• Task objective: Repeat word for word, please, only the lines from the one that includes "2021-06-28 09:56:52 | Final: 14.96 -> 14.98" through the final line of the data.

• Data:
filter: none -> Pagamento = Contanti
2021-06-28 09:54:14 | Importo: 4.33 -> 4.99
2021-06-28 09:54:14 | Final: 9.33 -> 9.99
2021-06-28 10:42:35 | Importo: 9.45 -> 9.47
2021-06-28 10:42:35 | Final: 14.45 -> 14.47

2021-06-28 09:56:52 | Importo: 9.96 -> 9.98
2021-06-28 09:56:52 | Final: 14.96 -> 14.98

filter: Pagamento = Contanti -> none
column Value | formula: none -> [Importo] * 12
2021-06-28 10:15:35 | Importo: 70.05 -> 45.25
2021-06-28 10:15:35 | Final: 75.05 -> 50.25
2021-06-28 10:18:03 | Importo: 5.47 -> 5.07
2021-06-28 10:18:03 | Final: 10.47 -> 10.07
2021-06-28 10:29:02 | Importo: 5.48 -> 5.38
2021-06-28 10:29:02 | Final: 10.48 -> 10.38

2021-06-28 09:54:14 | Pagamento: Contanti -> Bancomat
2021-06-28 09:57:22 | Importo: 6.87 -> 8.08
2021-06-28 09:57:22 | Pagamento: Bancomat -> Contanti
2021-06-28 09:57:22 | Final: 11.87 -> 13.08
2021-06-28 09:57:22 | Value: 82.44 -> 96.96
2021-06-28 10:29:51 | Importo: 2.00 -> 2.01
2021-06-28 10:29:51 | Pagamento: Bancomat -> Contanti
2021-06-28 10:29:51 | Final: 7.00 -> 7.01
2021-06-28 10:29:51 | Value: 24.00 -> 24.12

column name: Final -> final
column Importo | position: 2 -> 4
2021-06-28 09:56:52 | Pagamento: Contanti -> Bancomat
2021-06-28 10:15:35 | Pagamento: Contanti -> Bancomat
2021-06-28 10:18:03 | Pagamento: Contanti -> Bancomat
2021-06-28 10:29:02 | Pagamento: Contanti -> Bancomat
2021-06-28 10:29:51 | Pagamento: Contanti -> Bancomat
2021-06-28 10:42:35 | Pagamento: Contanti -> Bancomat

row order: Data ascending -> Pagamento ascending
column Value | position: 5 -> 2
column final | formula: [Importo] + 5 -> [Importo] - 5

• Your solution:
2021-06-28 09:56:52 | Final: 14.96 -> 14.98

filter: Pagamento = Contanti -> none
column Value | formula: none -> [Importo] * 12
2021-06-28 10:15:35 | Importo: 70.05 -> 45.25
2021-06-28 10:15:35 | Final: 75.05 -> 50.25
2021-06-28 10:18:03 | Importo: 5.47 -> 5.07
2021-06-28 10:18:03 | Final: 10.47 -> 10.07
2021-06-28 10:29:02 | Importo: 5.48 -> 5.38
2021-06-28 10:29:02 | Final: 10.48 -> 10.38

2021-06-28 09:54:14 | Pagamento: Contanti -> Bancomat
2021-06-28 09:57:22 | Importo: 6.87 -> 8.08
2021-06-28 09:57:22 | Pagamento: Bancomat -> Contanti
2021-06-28 09:57:22 | Final: 11.87 -> 13.08
2021-06-28 09:57:22 | Value: 82.44 -> 96.96
2021-06-28 10:29:51 | Importo: 2.00 -> 2.01
2021-06-28 10:29:51 | Pagamento: Bancomat -> Contanti
2021-06-28 10:29:51 | Final: 7.00 -> 7.01
2021-06-28 10:29:51 | Value: 24.00 -> 24.12

column name: Final -> final
column Importo | position: 2 -> 4
2021-06-28 09:56:52 | Pagamento: Contanti -> Bancomat
2021-06-28 10:15:35 | Pagamento: Contanti -> Bancomat
2021-06-28 10:18:03 | Pagamento: Contanti -> Bancomat
2021-06-28 10:29:02 | Pagamento: Contanti -> Bancomat
2021-06-28 10:29:51 | Pagamento: Contanti -> Bancomat
2021-06-28 10:42:35 | Pagamento: Contanti -> Bancomat

row order: Data ascending -> Pagamento ascending
column Value | position: 5 -> 2
column final | formula: [Importo] + 5 -> [Importo] - 5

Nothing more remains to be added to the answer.